Ms Spillane was responding to figures that show doctors who graduated outside Ireland were five times more likely to face a fitness-to-practise inquiry if complaints were made against them compared with doctors who graduated in Ireland.
Of the 322 complaints made about Irish-graduated doctors to be dealt with by the council’s preliminary proceedings committee (PPC) last year, 23, or 7 per cent, were found to have enough evidence to be sent forward to a fitness-to-practise inquiry.
But of the 91 complaints made about international medical graduates, 37 per cent or 34 complaints were found to have enough evidence to warrant a fitness-to-practise hearing.
International medical graduates make up more than a third of doctors registered to work here. Complaints made against them and considered by the PPC were roughly proportionate to their numbers, at 27 per cent. But they made up 60 per cent of the complaints referred forward for a fitness-to-practise inquiry.

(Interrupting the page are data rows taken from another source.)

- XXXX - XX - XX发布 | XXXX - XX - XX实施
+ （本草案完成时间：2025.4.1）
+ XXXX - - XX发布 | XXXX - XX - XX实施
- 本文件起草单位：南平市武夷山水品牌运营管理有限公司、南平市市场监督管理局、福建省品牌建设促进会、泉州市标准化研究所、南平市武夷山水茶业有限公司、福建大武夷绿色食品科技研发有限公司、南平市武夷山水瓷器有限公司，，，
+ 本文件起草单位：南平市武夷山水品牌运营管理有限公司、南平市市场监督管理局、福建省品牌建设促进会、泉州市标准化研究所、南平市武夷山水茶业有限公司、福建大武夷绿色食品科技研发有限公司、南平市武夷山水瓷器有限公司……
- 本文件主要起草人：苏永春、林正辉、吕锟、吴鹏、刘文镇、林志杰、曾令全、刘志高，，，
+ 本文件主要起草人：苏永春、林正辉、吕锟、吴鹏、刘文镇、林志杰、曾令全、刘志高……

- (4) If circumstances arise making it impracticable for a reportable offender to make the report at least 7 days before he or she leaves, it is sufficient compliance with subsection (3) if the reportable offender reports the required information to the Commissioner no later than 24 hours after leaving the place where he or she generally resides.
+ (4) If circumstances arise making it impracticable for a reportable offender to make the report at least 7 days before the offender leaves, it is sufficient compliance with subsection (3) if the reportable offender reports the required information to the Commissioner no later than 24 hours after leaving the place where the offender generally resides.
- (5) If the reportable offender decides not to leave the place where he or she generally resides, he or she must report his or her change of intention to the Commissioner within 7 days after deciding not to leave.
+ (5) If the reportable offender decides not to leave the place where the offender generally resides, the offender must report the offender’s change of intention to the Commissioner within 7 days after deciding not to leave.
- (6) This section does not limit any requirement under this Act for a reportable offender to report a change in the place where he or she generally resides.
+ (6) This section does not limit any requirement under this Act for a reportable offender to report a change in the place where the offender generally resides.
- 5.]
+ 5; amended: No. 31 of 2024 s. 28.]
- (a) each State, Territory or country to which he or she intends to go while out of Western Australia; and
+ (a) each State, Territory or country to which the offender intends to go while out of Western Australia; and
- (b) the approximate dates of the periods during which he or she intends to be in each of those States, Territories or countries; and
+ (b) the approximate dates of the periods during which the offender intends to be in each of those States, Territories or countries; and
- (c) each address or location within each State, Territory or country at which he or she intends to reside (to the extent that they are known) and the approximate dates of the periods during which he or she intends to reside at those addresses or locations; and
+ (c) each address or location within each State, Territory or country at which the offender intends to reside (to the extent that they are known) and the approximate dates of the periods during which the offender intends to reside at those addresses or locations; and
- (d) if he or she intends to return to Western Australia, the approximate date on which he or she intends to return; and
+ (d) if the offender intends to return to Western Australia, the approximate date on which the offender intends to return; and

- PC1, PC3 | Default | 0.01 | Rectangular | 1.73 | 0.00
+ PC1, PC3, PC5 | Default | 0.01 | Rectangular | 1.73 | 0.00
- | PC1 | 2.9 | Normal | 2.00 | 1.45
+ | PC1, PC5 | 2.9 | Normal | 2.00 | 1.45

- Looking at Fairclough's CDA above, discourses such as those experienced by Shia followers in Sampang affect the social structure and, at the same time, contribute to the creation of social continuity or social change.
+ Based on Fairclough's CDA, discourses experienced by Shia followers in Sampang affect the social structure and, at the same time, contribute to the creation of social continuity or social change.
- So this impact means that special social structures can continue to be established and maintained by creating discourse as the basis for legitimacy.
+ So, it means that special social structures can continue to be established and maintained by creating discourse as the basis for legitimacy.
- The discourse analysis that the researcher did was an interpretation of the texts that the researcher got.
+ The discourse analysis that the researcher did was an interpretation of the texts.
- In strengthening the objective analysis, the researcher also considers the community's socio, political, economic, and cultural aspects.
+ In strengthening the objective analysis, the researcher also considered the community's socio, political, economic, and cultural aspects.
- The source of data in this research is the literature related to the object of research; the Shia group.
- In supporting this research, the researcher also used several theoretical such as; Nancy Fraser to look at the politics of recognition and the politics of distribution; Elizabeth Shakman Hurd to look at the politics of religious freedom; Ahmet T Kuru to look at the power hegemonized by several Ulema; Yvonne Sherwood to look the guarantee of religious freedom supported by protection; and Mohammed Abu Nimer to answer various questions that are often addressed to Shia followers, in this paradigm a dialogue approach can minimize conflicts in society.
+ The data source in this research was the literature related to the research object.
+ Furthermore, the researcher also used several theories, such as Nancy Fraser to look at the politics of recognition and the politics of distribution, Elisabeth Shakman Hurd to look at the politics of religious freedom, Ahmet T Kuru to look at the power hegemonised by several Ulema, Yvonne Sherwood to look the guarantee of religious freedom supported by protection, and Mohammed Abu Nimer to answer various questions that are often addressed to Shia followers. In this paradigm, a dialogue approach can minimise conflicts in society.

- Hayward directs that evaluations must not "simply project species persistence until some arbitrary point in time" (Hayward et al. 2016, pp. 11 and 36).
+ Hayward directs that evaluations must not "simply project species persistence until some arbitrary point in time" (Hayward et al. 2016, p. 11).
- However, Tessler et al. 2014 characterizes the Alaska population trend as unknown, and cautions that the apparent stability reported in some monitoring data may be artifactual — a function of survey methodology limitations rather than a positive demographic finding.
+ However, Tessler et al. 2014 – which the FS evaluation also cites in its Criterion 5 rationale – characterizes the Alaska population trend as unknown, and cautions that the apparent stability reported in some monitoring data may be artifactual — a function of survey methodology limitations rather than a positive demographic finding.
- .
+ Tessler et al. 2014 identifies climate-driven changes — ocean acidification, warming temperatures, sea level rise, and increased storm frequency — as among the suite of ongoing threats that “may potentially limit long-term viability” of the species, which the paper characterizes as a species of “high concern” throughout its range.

The figures, in the Medical Council’s annual report for 2012, were broadly similar in 2011.
Ms Spillane said the phenomenon was not unique to Ireland. Each complaint made to the Medical Council was considered by the PPC on its merits and its procedures were “legally sound, fair, transparent, and accessible”. The “key thing to understand” was the nature of the complaints, she said, and “qualitative research” was required to establish why more complaints about international medical graduates were going forward to full inquiries. This would be completed next year, she said.
International doctors could “potentially have difficulty in integrating into the Irish system”, and needed a specific level of induction, orientation and supervision, Ms Spillane said.
Only 400 of the approximately 3,400 international medical graduates who came into the country between January 1st, 2011, and September 30th, 2013, were registered on the Medical Council’s supervised division.
To register a doctor in that division, the HSE had to identify the post, specify the doctor’s duties, name who would provide their supervision and have the chief executive of the hospital in question sign off on the post, Ms Spillane said.